Problem statement ->
All of the data that follows should be given again exactly, without its images.

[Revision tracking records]
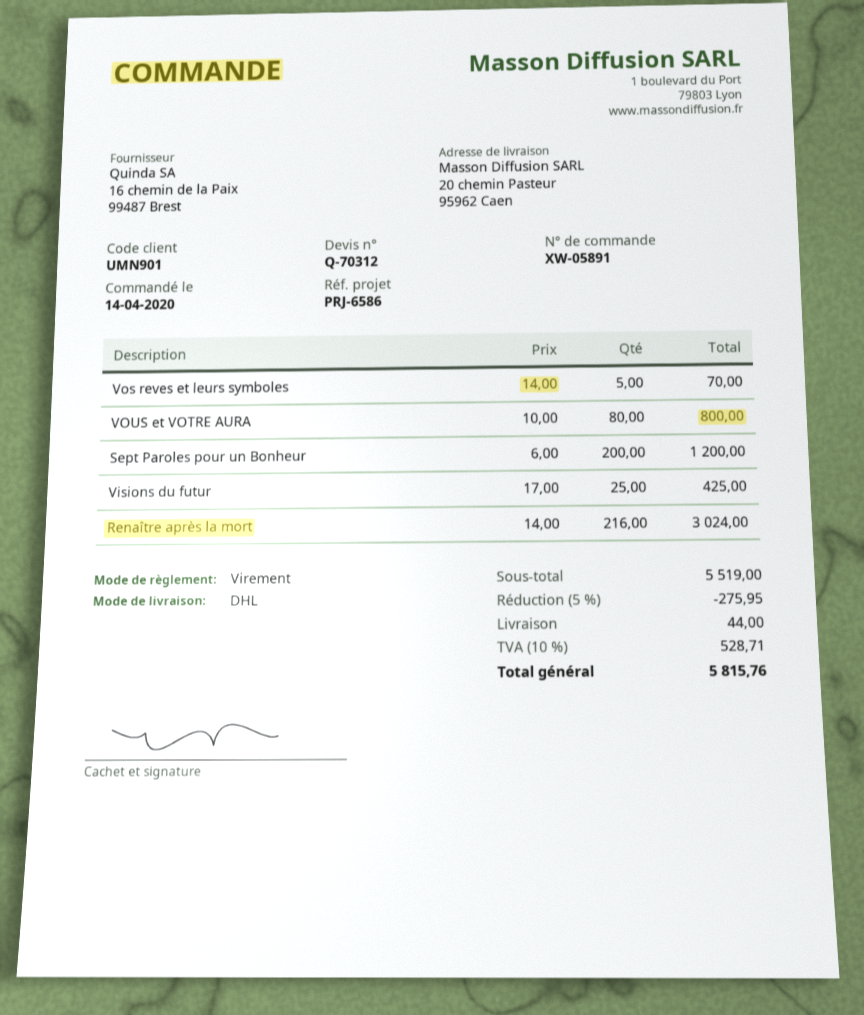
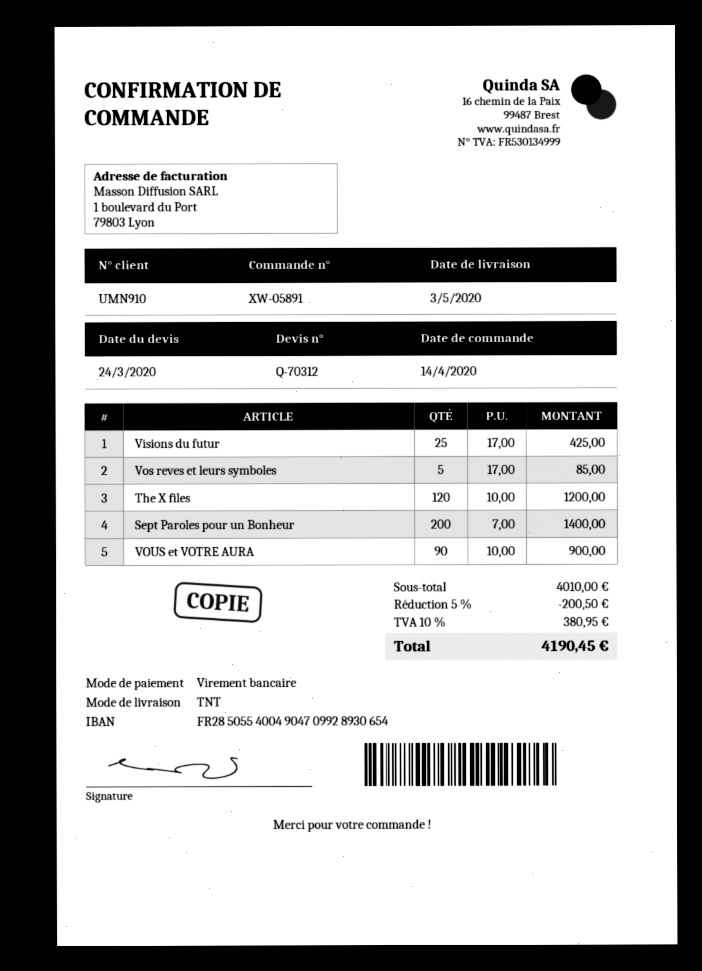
customer number: UMN901 -> UMN910
shipping method: DHL -> TNT
Vos reves et leurs symboles: 5 x 14.00 = 70.00 -> 5 x 17.00 = 85.00
VOUS et VOTRE AURA: 80 x 10.00 = 800.00 -> 90 x 10.00 = 900.00
Sept Paroles pour un Bonheur: 200 x 6.00 = 1200.00 -> 200 x 7.00 = 1400.00
Renaître après la mort: 216 x 14.00 = 3024.00 -> none
The X files: none -> 120 x 10.00 = 1200.00
subtotal: 5519.00 -> 4010.00
discount: 5% = 275.95 -> 5% = 200.50
shipping: 44.00 -> none
tax: 10% = 528.71 -> 10% = 380.95
total: 5815.76 -> 4190.45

The completed task ->
customer number: UMN901 -> UMN910
shipping method: DHL -> TNT
Vos reves et leurs symboles: 5 x 14.00 = 70.00 -> 5 x 17.00 = 85.00
VOUS et VOTRE AURA: 80 x 10.00 = 800.00 -> 90 x 10.00 = 900.00
Sept Paroles pour un Bonheur: 200 x 6.00 = 1200.00 -> 200 x 7.00 = 1400.00
Renaître après la mort: 216 x 14.00 = 3024.00 -> none
The X files: none -> 120 x 10.00 = 1200.00
subtotal: 5519.00 -> 4010.00
discount: 5% = 275.95 -> 5% = 200.50
shipping: 44.00 -> none
tax: 10% = 528.71 -> 10% = 380.95
total: 5815.76 -> 4190.45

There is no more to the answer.